Out of this tradition the English chronicle play developed to carry on the tradition of the medieval moralities, to provide historic stories and memorials of historic figures, and to teach morality. When King Lear was published as a quarto in 1608 it was called a "true English Chronicle". Some notable examples of the English chronicle include George Peele's Edward I, John Lyly’s Midas (1591), Robert Greene's Orlando Furioso, Thomas Heywood’s Edward IV, and Robert Wilson's Three Lords and Three Ladies of London (1590). Holinshed's Chronicles (1587) contributed greatly to the plays of Shakespeare's Henriad, and also advanced the development of the English chronicle play.

==Criticism==
In his book, Shakespeare’s History Plays, E. M. W. Tillyard's mid-20th century theories regarding the eight-play Henriad, have been extremely influential. Tillyard supports the idea of the Tudor myth, which considers England's 15th century to be a dark time of lawlessness and warfare, that after many battles eventually led to a golden age of the Tudor Period. This theory suggests that Shakespeare agreed with this idea and promoted it with his Henriad. The Tudor myth is a theory that suggests that Shakespeare, with his history plays, contributes to the idea that the civil wars of the Henriad were all part of a divine plan that would ultimately lead to the Tudors — which in turn would support Shakespeare's monarch, Elizabeth. The argument against Tillyard's theory is that when these plays were written Elizabeth was approaching the end of her life and reign, and how her successor would be determined was causing the idea of a civil war to be a source of concern, not glorification.
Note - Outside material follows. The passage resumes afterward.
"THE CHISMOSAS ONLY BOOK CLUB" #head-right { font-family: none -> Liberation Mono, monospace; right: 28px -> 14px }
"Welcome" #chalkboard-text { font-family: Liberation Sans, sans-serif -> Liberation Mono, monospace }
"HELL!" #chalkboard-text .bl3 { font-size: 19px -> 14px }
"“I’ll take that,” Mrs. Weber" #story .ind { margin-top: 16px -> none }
Furthermore, the lack of an heir to Elizabeth tended to outmode the idea that the Tudors were a divine solution. (In the event, James VI of Scotland succeeded Elizabeth as English monarch in 1601 without any opposition or conflict, but it was of course impossible for 1590s Englishmen to know this.) Critics including Paul Murray Kendall and Jan Kott, challenged the idea of the Tudor myth, and these newer ideas caused the image of Shakespeare to change so much he now seemed to become instead a prophetic voice in the wilderness who saw the existential meaninglessness of this history of warfare.

If presented as one very long dramatic event, the plays of the Henriad would not cohere well together. In performance the plays can seem jumbled and tonally mismatched, and narratives are at times oddly dropped and resumed.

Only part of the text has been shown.